Oral vs. touch interaction for cognitive assessment: acceptance and perceived usability by senior adults
DATE:
2023-12-19
UNIVERSAL IDENTIFIER: http://hdl.handle.net/11093/6522
EDITED VERSION: https://www.mdpi.com/2079-9292/13/1/13
DOCUMENT TYPE: article
ABSTRACT
There is a digital divide between senior adults and the general population because of the disparity in access and usage of digital technologies, including the internet and modern devices, often stemming from factors like age, familiarity, and socioeconomic status. Yet, technology is increasingly penetrating the healthcare sector in areas such as screening, diagnosis, treatment, and follow-up. This study focuses on investigating how older adults perceive the introduction of new devices in the screening and diagnosis of cognitive impairment. For this, a perception study was carried out involving 25 senior adults, 16 women and 9 men, aged between 60 and 93 years, living in the Vigo area, Spain. First, the perception and acceptability of popular technological devices were evaluated by means of the technology acceptance model.

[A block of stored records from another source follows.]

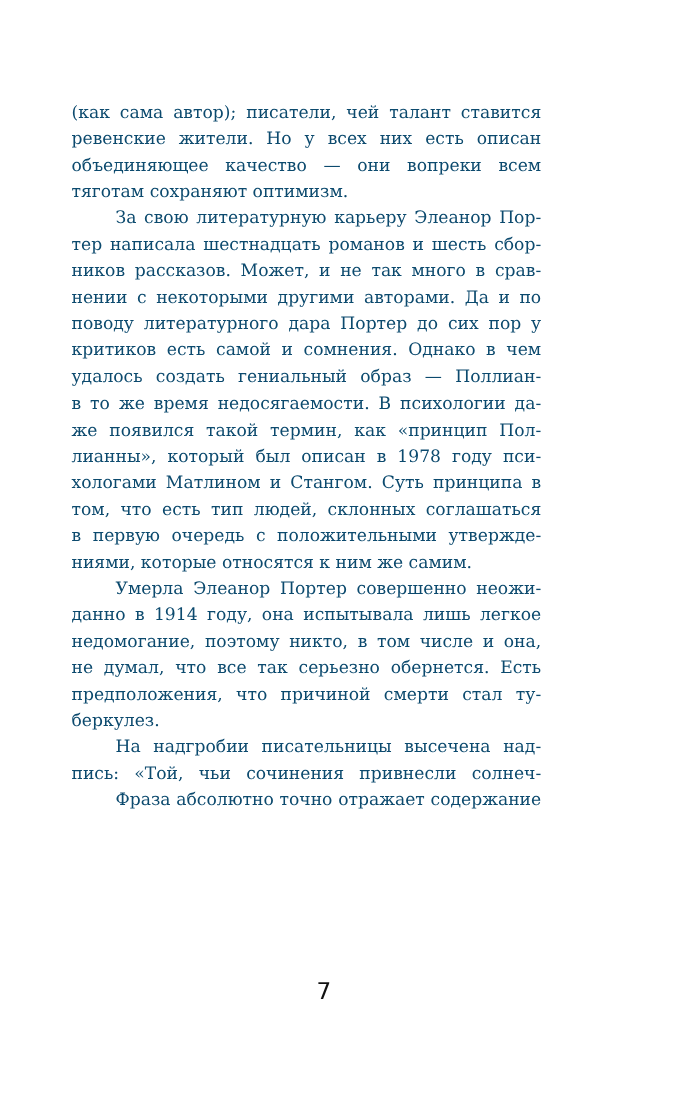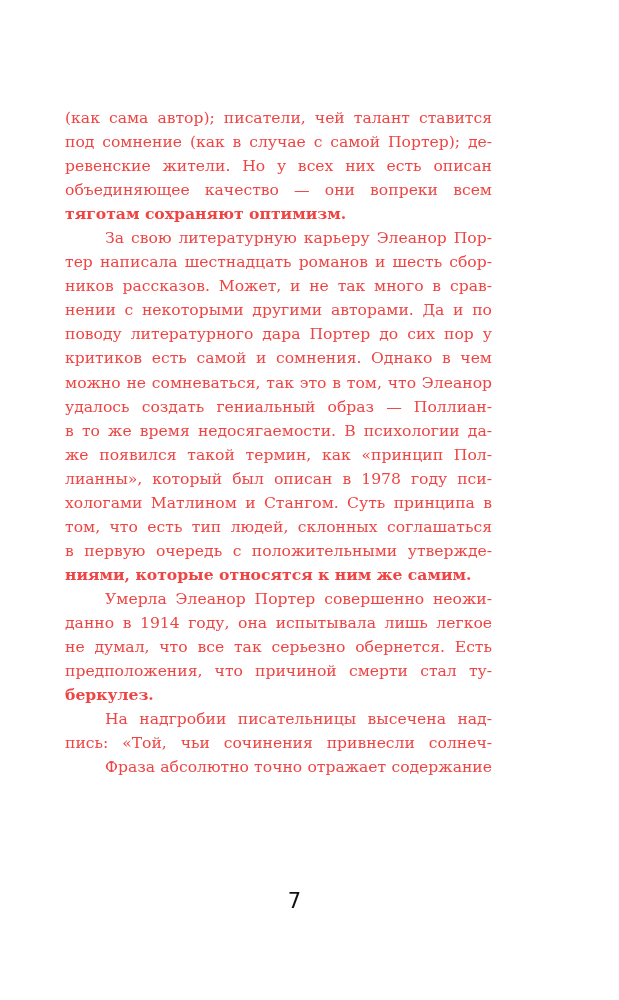--- a/index.html
+++ b/index.html
@@ -21,9 +21,8 @@
       font-family: "DejaVu Serif", "Liberation Serif", serif;
       font-size: 15.6px;
       line-height: 24.05px;
-      color: #ef4444;
+      color: #0c4a6e;
       text-align: justify;
-      margin-top: 16px;
     }
     .para {
       margin: 0;

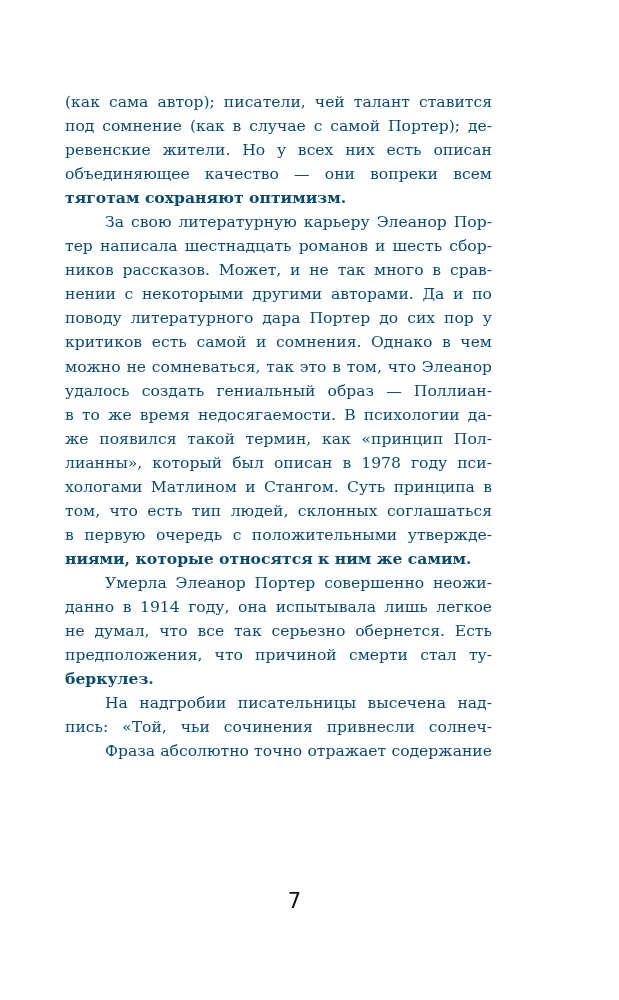--- a/index.html
+++ b/index.html
@@ -71,7 +71,6 @@
 <div class="page-text" id="page-body">
     <div class="para">
       <span class="line"><span class="line-inner">(как сама автор); писатели, чей талант ставится</span></span>
-      <span class="line"><span class="line-inner">под сомнение (как в случае с самой Портер); де-</span></span>
       <span class="line"><span class="line-inner">ревенские жители. Но у всех них есть описан</span></span>
       <span class="line"><span class="line-inner">объединяющее качество — они вопреки всем</span></span>
       <span class="line last"><span class="line-inner">тяготам сохраняют оптимизм.</span></span>

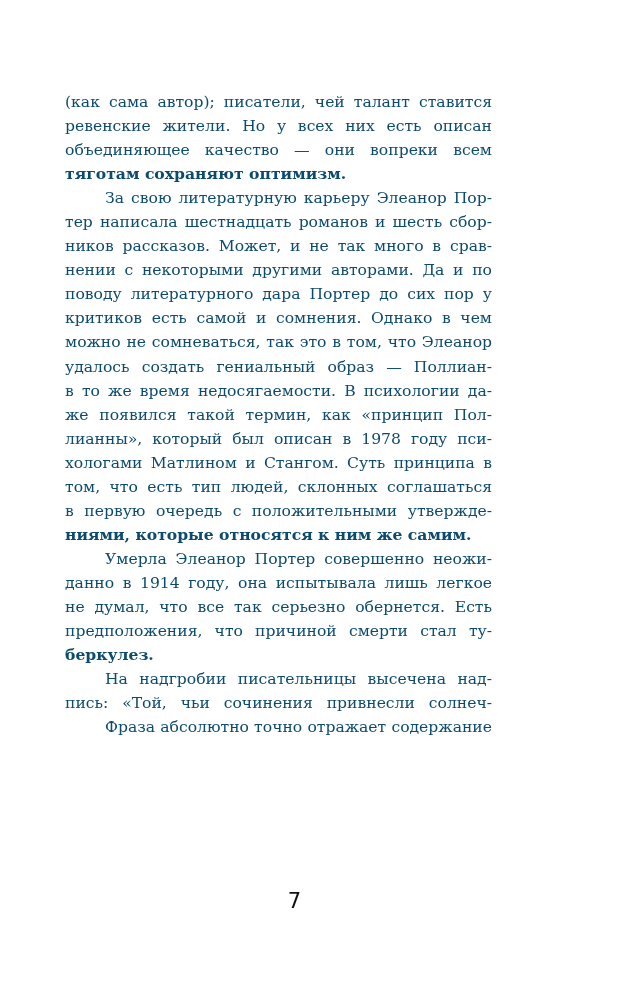--- a/index.html
+++ b/index.html
@@ -46,7 +46,6 @@
     }
     .line.last .line-inner {
       text-align-last: left;
-      font-weight: bold;
     }
     .line.first-indent .line-inner {
       padding-left: 40px;

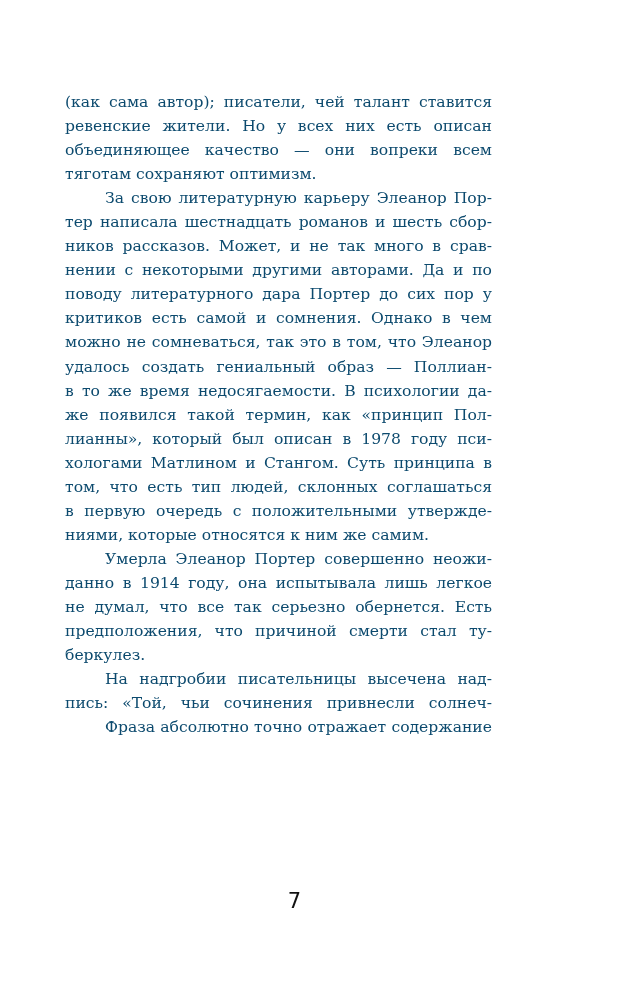--- a/index.html
+++ b/index.html
@@ -81,7 +81,6 @@
       <span class="line"><span class="line-inner">нении с некоторыми другими авторами. Да и по</span></span>
       <span class="line"><span class="line-inner">поводу литературного дара Портер до сих пор у</span></span>
       <span class="line"><span class="line-inner">критиков есть самой и сомнения. Однако в чем</span></span>
-      <span class="line"><span class="line-inner">можно не сомневаться, так это в том, что Элеанор</span></span>
       <span class="line"><span class="line-inner">удалось создать гениальный образ — Поллиан-</span></span>
       <span class="line"><span class="line-inner">в то же время недосягаемости. В психологии да-</span></span>
       <span class="line"><span class="line-inner">же появился такой термин, как «принцип Пол-</span></span>

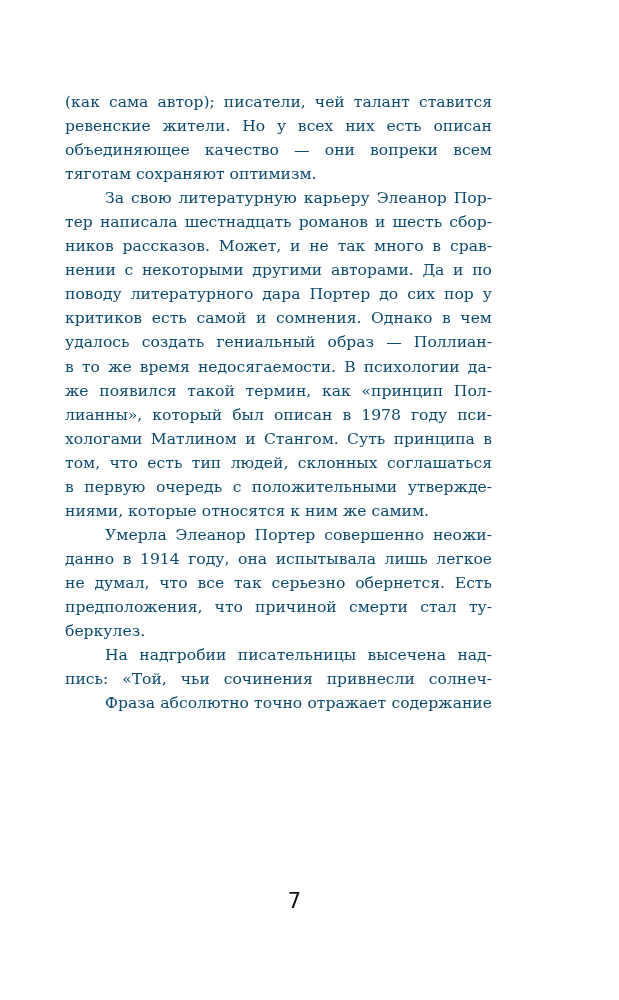--- a/index.html
+++ b/index.html
@@ -93,6 +93,7 @@
     <div class="para">
       <span class="line first-indent"><span class="line-inner">Умерла Элеанор Портер совершенно неожи-</span></span>
       <span class="line"><span class="line-inner">данно в 1914 году, она испытывала лишь легкое</span></span>
+      <span class="line"><span class="line-inner">недомогание, поэтому никто, в том числе и она,</span></span>
       <span class="line"><span class="line-inner">не думал, что все так серьезно обернется. Есть</span></span>
       <span class="line"><span class="line-inner">предположения, что причиной смерти стал ту-</span></span>
       <span class="line last"><span class="line-inner">беркулез.</span></span>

Then, participants’ perceptions about the use of smart speakers and tablets for cognitive evaluation were analyzed, both before and after interacting with such devices. Finally, the perception of their caregivers about these tools was also studied. These instruments were found to be useful and enjoyable by older adults. More specifically, smart speakers were preferred by participants over traditional tests for detecting cognitive decline. Additionally, there were no significant differences in the perception of utility, ease of use, or enjoyment between tablets and smart speakers. Participants’ caregivers also reported an overall positive perception about the introduction of these new tools for cognitive assessment. In any case, the study provided evidence to support the introduction of both tablets and smart speakers to interact with older adults, and more specifically, as a means to facilitate the early detection and screening of cognitive decline.